▶ **What the task asks**: Reproduce the records below exactly from their first line through the line containing "de ley para", omitting all pictures.

(Data extracted from a collection)
· · · · ·

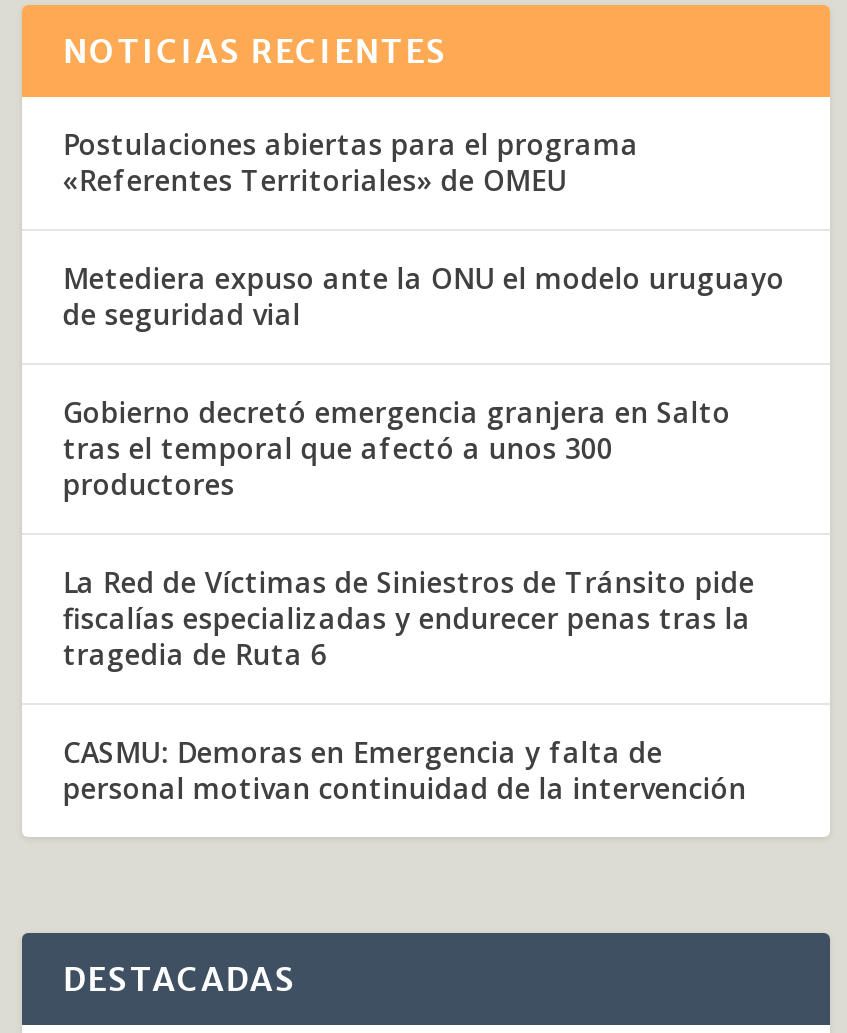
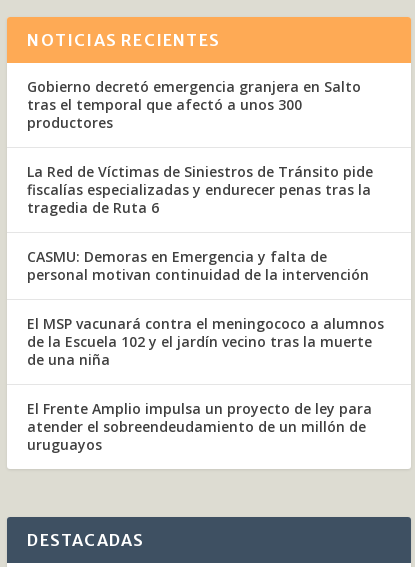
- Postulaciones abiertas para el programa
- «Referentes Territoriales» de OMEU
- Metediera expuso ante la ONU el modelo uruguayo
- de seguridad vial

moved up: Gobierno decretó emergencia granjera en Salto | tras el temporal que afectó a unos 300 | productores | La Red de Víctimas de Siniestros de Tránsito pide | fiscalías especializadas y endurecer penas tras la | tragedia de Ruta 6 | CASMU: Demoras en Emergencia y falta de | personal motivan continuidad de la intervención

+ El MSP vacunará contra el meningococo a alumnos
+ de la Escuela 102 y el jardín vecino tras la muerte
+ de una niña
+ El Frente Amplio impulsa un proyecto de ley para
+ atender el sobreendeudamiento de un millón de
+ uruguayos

· · · · ·

▶ **Task answer**:
- Postulaciones abiertas para el programa
- «Referentes Territoriales» de OMEU
- Metediera expuso ante la ONU el modelo uruguayo
- de seguridad vial

moved up: Gobierno decretó emergencia granjera en Salto | tras el temporal que afectó a unos 300 | productores | La Red de Víctimas de Siniestros de Tránsito pide | fiscalías especializadas y endurecer penas tras la | tragedia de Ruta 6 | CASMU: Demoras en Emergencia y falta de | personal motivan continuidad de la intervención

+ El MSP vacunará contra el meningococo a alumnos
+ de la Escuela 102 y el jardín vecino tras la muerte
+ de una niña
+ El Frente Amplio impulsa un proyecto de ley para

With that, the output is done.